What is expected |
Only the lines below between the ones containing "subtotal: 7733.85 -> 8222.85" and "total: 8477.31 -> 9010.32", inclusive, are to be reproduced, each exactly as it stands.

Source information |
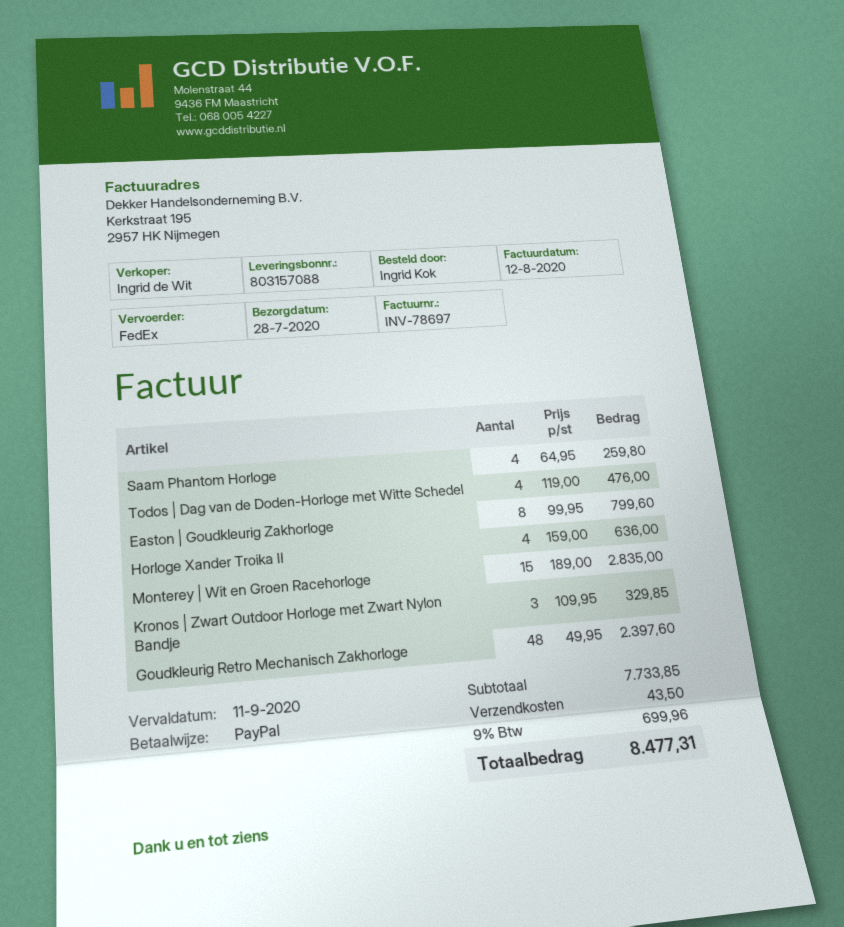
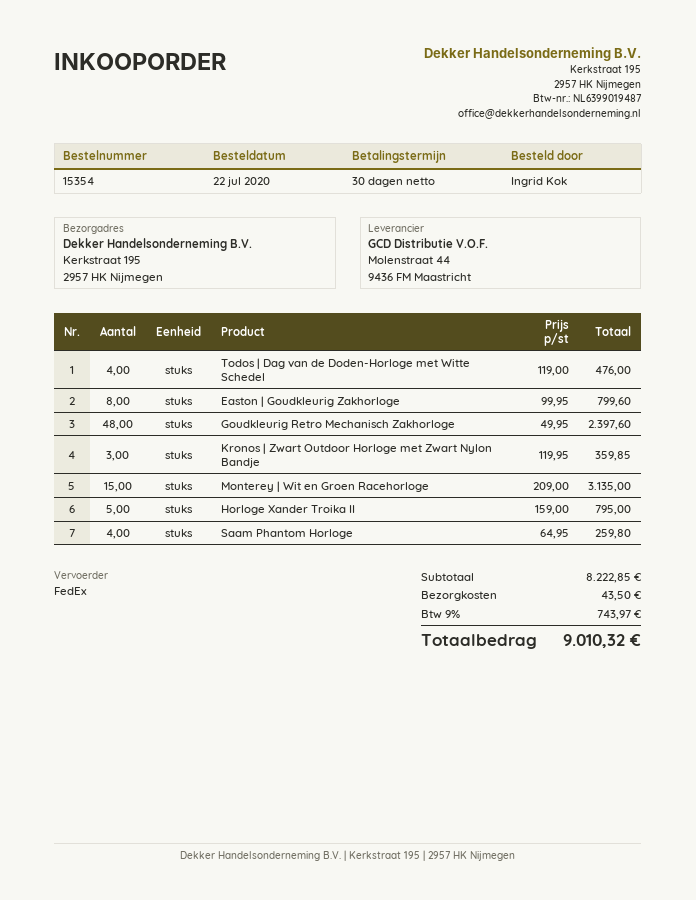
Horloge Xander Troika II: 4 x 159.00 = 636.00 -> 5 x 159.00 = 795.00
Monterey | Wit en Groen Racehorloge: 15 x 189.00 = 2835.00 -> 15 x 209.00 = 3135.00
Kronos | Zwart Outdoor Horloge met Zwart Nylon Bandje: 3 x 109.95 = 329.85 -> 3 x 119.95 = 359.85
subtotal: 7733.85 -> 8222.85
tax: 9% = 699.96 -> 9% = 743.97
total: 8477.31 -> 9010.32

* * *

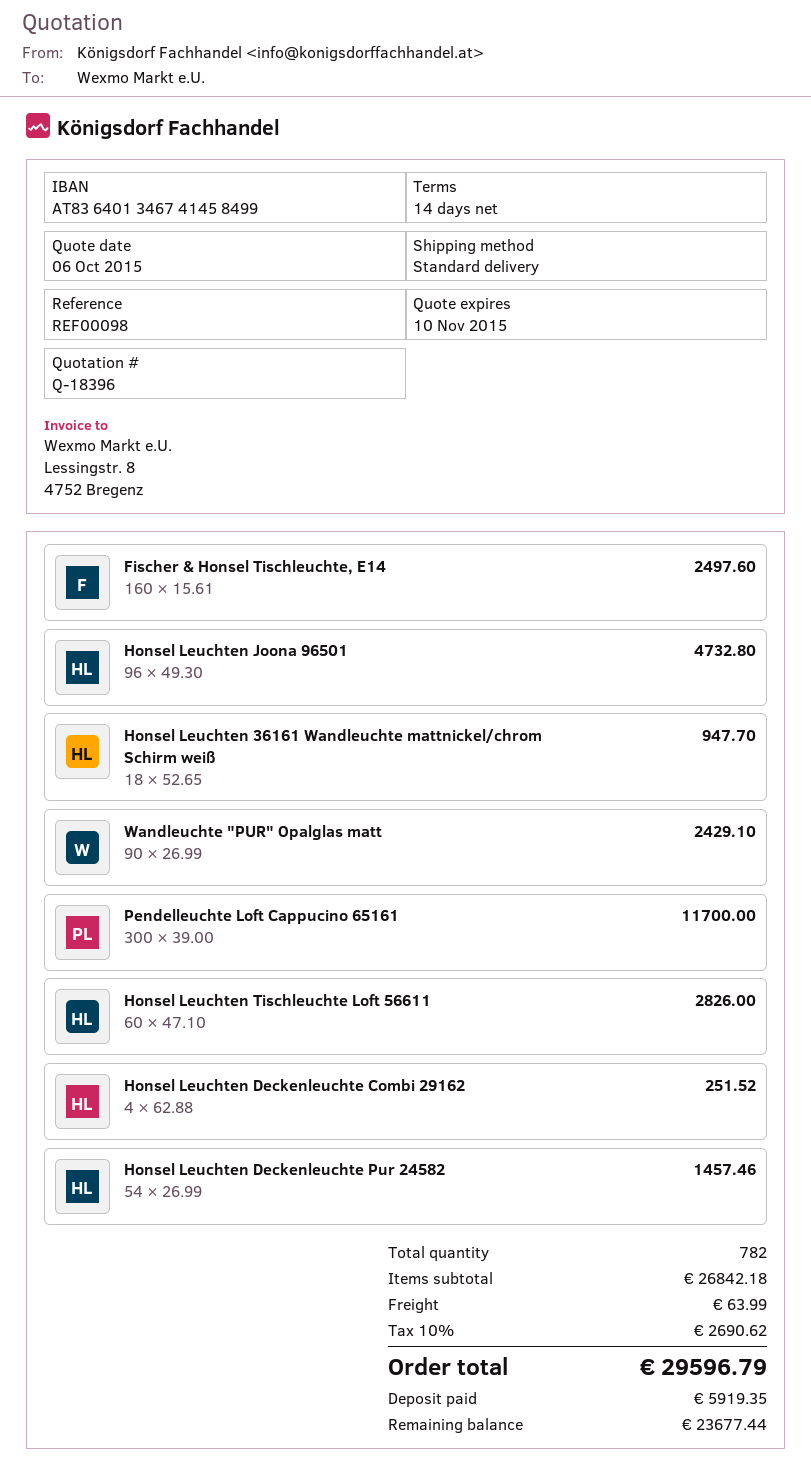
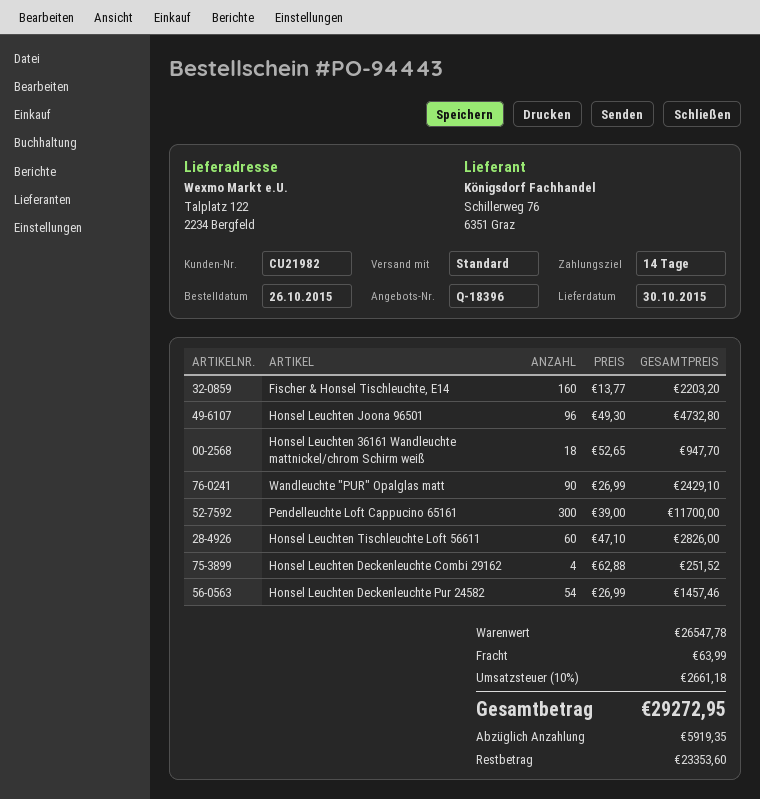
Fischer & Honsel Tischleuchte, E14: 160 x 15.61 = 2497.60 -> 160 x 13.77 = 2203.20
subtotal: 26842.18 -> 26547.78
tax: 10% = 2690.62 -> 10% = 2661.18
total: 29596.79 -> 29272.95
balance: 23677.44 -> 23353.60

Expected answer |
subtotal: 7733.85 -> 8222.85
tax: 9% = 699.96 -> 9% = 743.97
total: 8477.31 -> 9010.32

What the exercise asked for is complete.